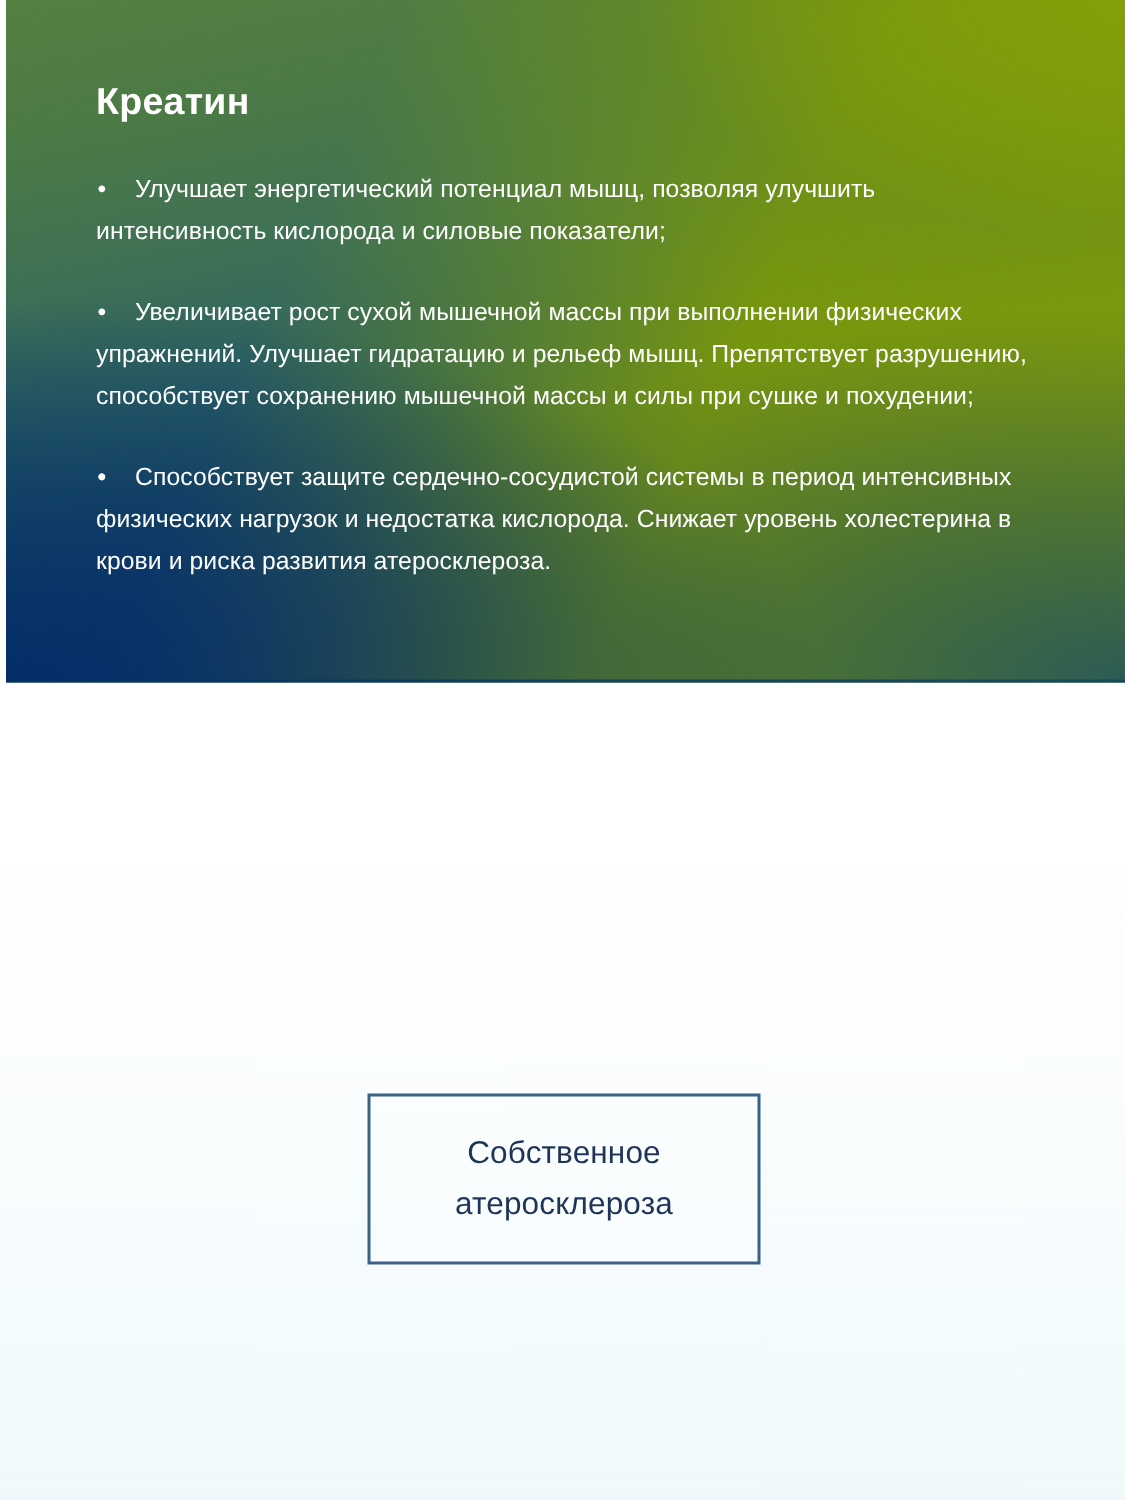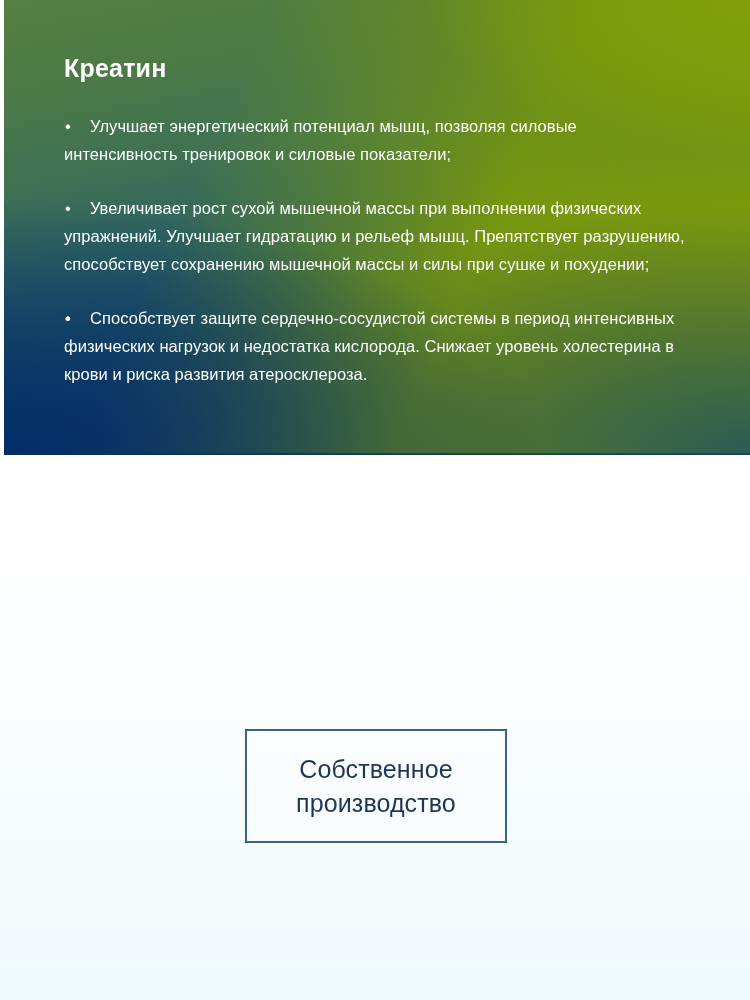--- a/index.html
+++ b/index.html
@@ -182,7 +182,7 @@
 
         <p class="bullet">
           <span class="dot">•</span>
-          <span>Улучшает энергетический потенциал мышц, позволяя силовые интенсивность тренировок и силовые показатели;</span>
+          <span>Улучшает энергетический потенциал мышц, позволяя улучшить интенсивность кислорода и силовые показатели;</span>
         </p>
 
         <p class="bullet">

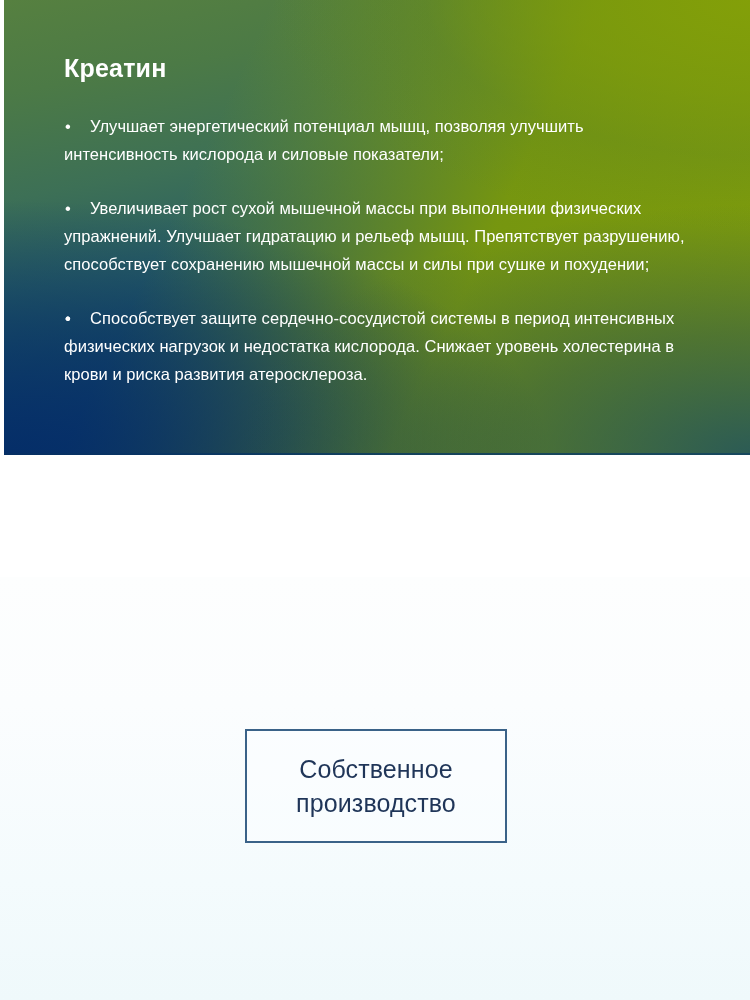--- a/index.html
+++ b/index.html
@@ -159,7 +159,7 @@
     margin: 0;
     text-align: center;
     color: #1f3558;
-    font-size: 25px;
+    font-size: 21px;
     line-height: 34px;
     font-weight: normal;
     letter-spacing: 0.1px;

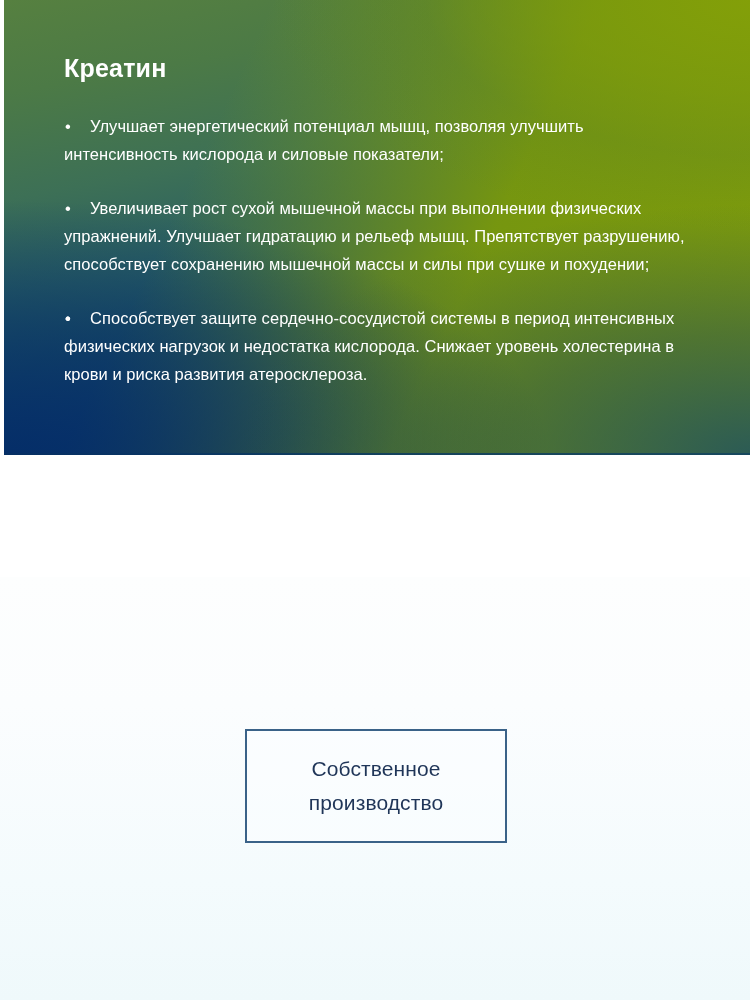--- a/index.html
+++ b/index.html
@@ -208,7 +208,7 @@
   <div class="badge-box">
     <p class="badge-text">
       <span>Собственное</span><br>
-      <span>производство</span>
+      <span>атеросклероза</span>
     </p>
   </div>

--- Problem description ---
The answer is a count and nothing more: lines above that contain "span".

--- Response to the task ---
6